Gentlemen,gentlemen lets not argue! Can we not do it on a weekend, as not to piss my wife off?I've known her for a while now, and she says i'm free on a weekend.Please help me.
thanks
Jon


----------



## Redscouse (Sep 30, 2008)

Personally, i dont mind a weekend or a week evening (i work continental shifts), so long as im off i will be there defo, i just hope i am not working though!
I think we need to stop beating around the bush and just pick a pub, lol. If nobody can choose then we can have the meet at my local if you want :lol:


----------



## southTT (Feb 5, 2008)

The pubs by me aint great
cheers
jon


----------



## Hark (Aug 23, 2007)

Swallows nest is nice Phil but maybe a little too far our way?


----------



## southTT (Feb 5, 2008)

Is that the one in romsley?Nice place.
cheers
jon


----------



## Hark (Aug 23, 2007)

Yes that the one me, Phil and Stu go went to The Sun (think thats what its called) which is a little further down, but Swallows is decent grub and not too pricey.

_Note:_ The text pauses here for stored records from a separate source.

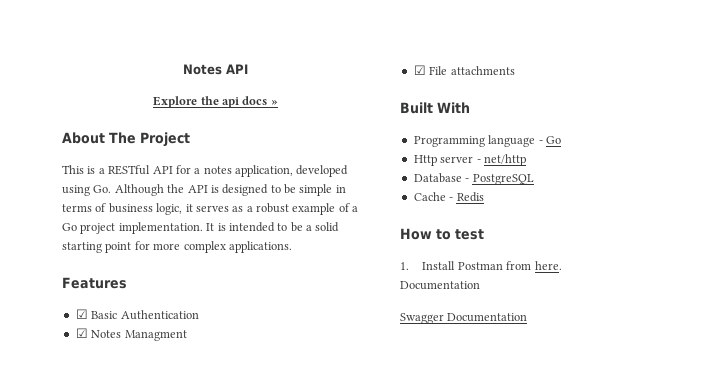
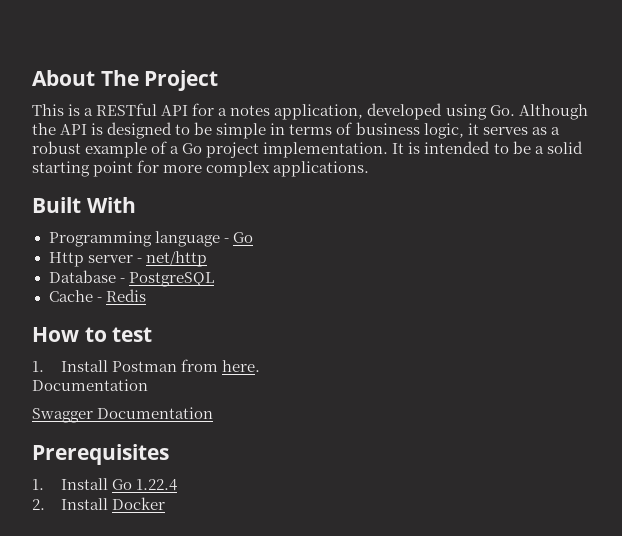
- Notes API
- Explore the api docs »
- Features
- ☑ Basic Authentication
- ☑ Notes Managment
- ☑ File attachments
+ Prerequisites
+ 1. Install Go 1.22.4
+ 2. Install Docker

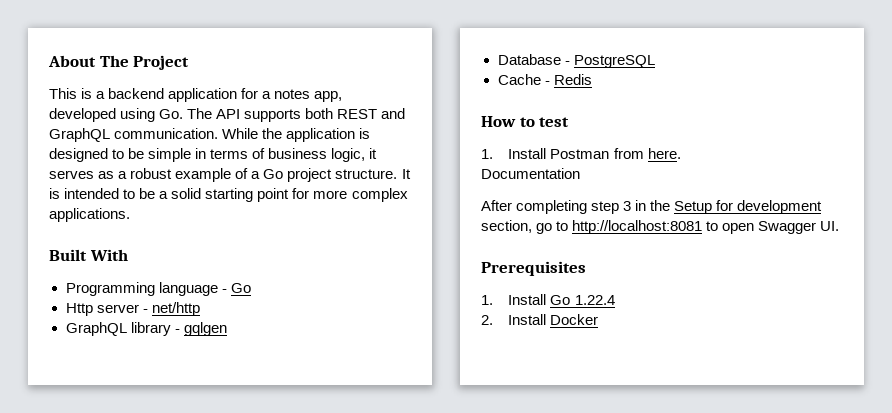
- This is a RESTful API for a notes application, developed using Go. Although the API is designed to be simple in terms of business logic, it serves as a robust example of a Go project implementation.
+ This is a backend application for a notes app, developed using Go. The API supports both REST and GraphQL communication. While the application is designed to be simple in terms of business logic, it serves as a robust example of a Go project structure.
+ GraphQL library - gqlgen
- Swagger Documentation
+ After completing step 3 in the Setup for development section, go to http://localhost:8081 to open Swagger UI.

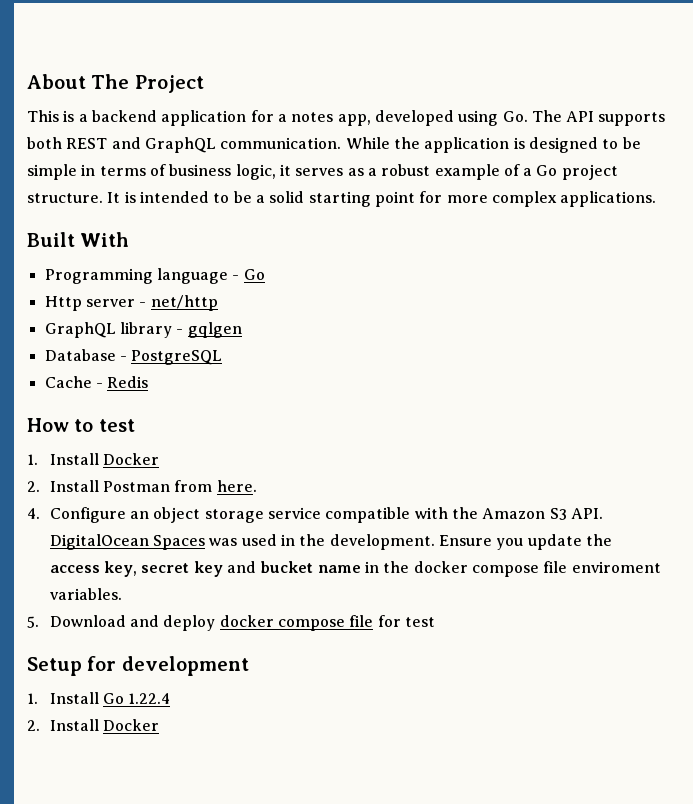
- 1. Install Postman from here.
+ 1. Install Docker
+ 2. Install Postman from here.
- Documentation
- After completing step 3 in the Setup for development section, go to http://localhost:8081 to open Swagger UI.
- Prerequisites
+ 4. Configure an object storage service compatible with the Amazon S3 API. DigitalOcean Spaces was used in the development. Ensure you update the access key, secret key and bucket name in the docker compose file enviroment variables.
+ 5. Download and deploy docker compose file for test
+ Setup for development

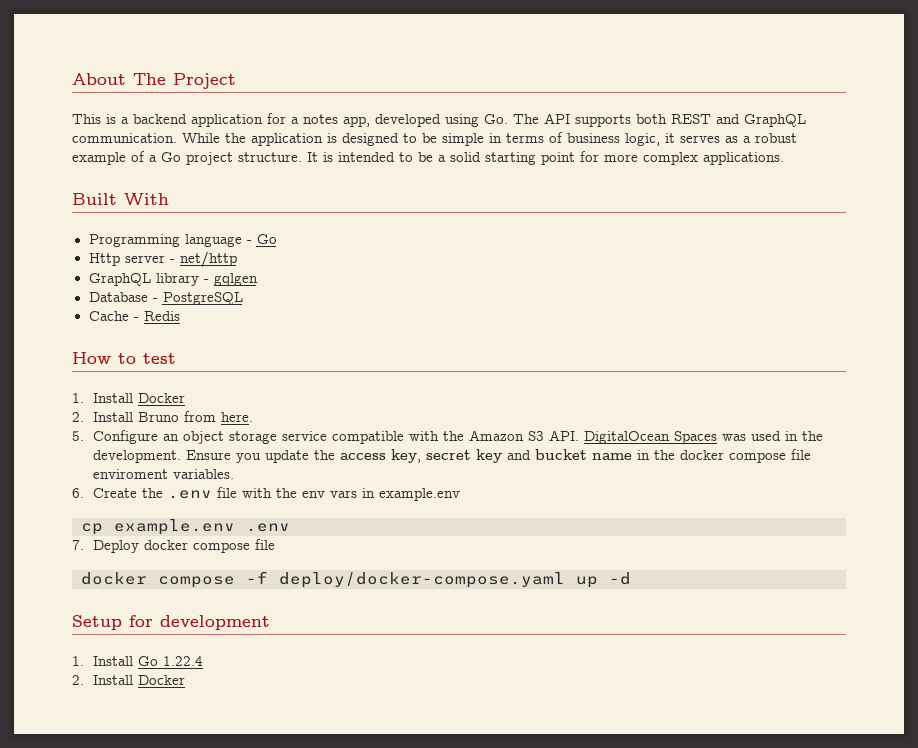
- 2. Install Postman from here.
+ 2. Install Bruno from here.
- 4. Configure an object storage service compatible with the Amazon S3 API. DigitalOcean Spaces was used in the development.
+ 5. Configure an object storage service compatible with the Amazon S3 API. DigitalOcean Spaces was used in the development.
- 5. Download and deploy docker compose file for test
+ 6. Create the .env file with the env vars in example.env
+ cp example.env .env
+ 7. Deploy docker compose file
+ docker compose -f deploy/docker-compose.yaml up -d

That was just a throw away comment though, if people are coming from further afield then obviously don't mind coming at alot further. I have driven to London for Ace twice now so not bothered about a little further :roll:


----------



## Redscouse (Sep 30, 2008)

Could always make it easy and meet at a service station on the M6 or something, and then convoy to a local pub from there?


----------



## TT4PJ (May 5, 2004)

Hiya all,
Had a thought that may well please everyone. Well, almost!
There seems to be a lot of TT'ers spread around the Midlands that would like to meet up. But the venue's are always miles away.
So, how dose this idea grab you all?
First meet is planed to be on Saturday 25th October and will be at Romsley at the Swallows Nest. Yes, I realise this is very close to me, but stay with me on this.
Next time and the idea is for this to be a quarterly get together will be around Penkridge in Staffordshire. Then Tamworth, to be followed by the last one at The plough Inn at Shustoke. This is the venue that Dave (TThiriller) is fond of.
I thought that as most of the meets will be in the shorter days/ colder weather it maybe good to plan them for a Saturday say around 6:30 - 7:00. This way most of us will not have been at work all day.  Also it will not be too late to get back home.
This will only work if we all put ourselves out a little.


----------



## CHADTT (Jun 20, 2007)

I may be up for the Penkridge one.


----------



## Hark (Aug 23, 2007)

Yup sounds good.


----------



## Redscouse (Sep 30, 2008)

Sounds very good Phil, good plan captain! I will be up for any meet to be honest, aslong as im off work 

Just sticking my 50p's worth in, not nagging or trying to get my way..... but is quarterly enough for everyone, or would some of the TTer's out there in the West Mids like a monthly, or 2 monthly get together??

Paul 8)


----------



## Hark (Aug 23, 2007)

I would say do the 1st meet and then make arrangements. Bimonthly might be possible but see what numbers turn up 1st.


----------



## Redscouse (Sep 30, 2008)

Sounds good to me matt buddy

Just checked and im off on the 25th at this moment in time, so i will be at the first meet if it stays on schedule :twisted:

Paul


----------



## southTT (Feb 5, 2008)

Good idea.Looking forward to it.
cheers
jon


----------



## TT4PJ (May 5, 2004)

Hi All,
Here is the link to the pub. They do nice meals, have a large carpark is very easy to find and only about 2 mile's from J3 of the M5.
I will have to rough it in the shoppers car as my TTR is now tucked up for the winter.  
We can discuss how often everyone would like to get together on the evening. 
I will PM my local guys and let them know of the plans in case they are not aware of the meet.
Look forward to seeing you all for a pint and a [smiley=gossip.gif]

http://www.vintageinn.co.uk/theswallowsnestromsley/


----------



## Hark (Aug 23, 2007)

I can pick you up Phil, unless you want to bring the A3.


----------



## Redscouse (Sep 30, 2008)

Cheers Phil, bit of a drive for me but im up for it!!


----------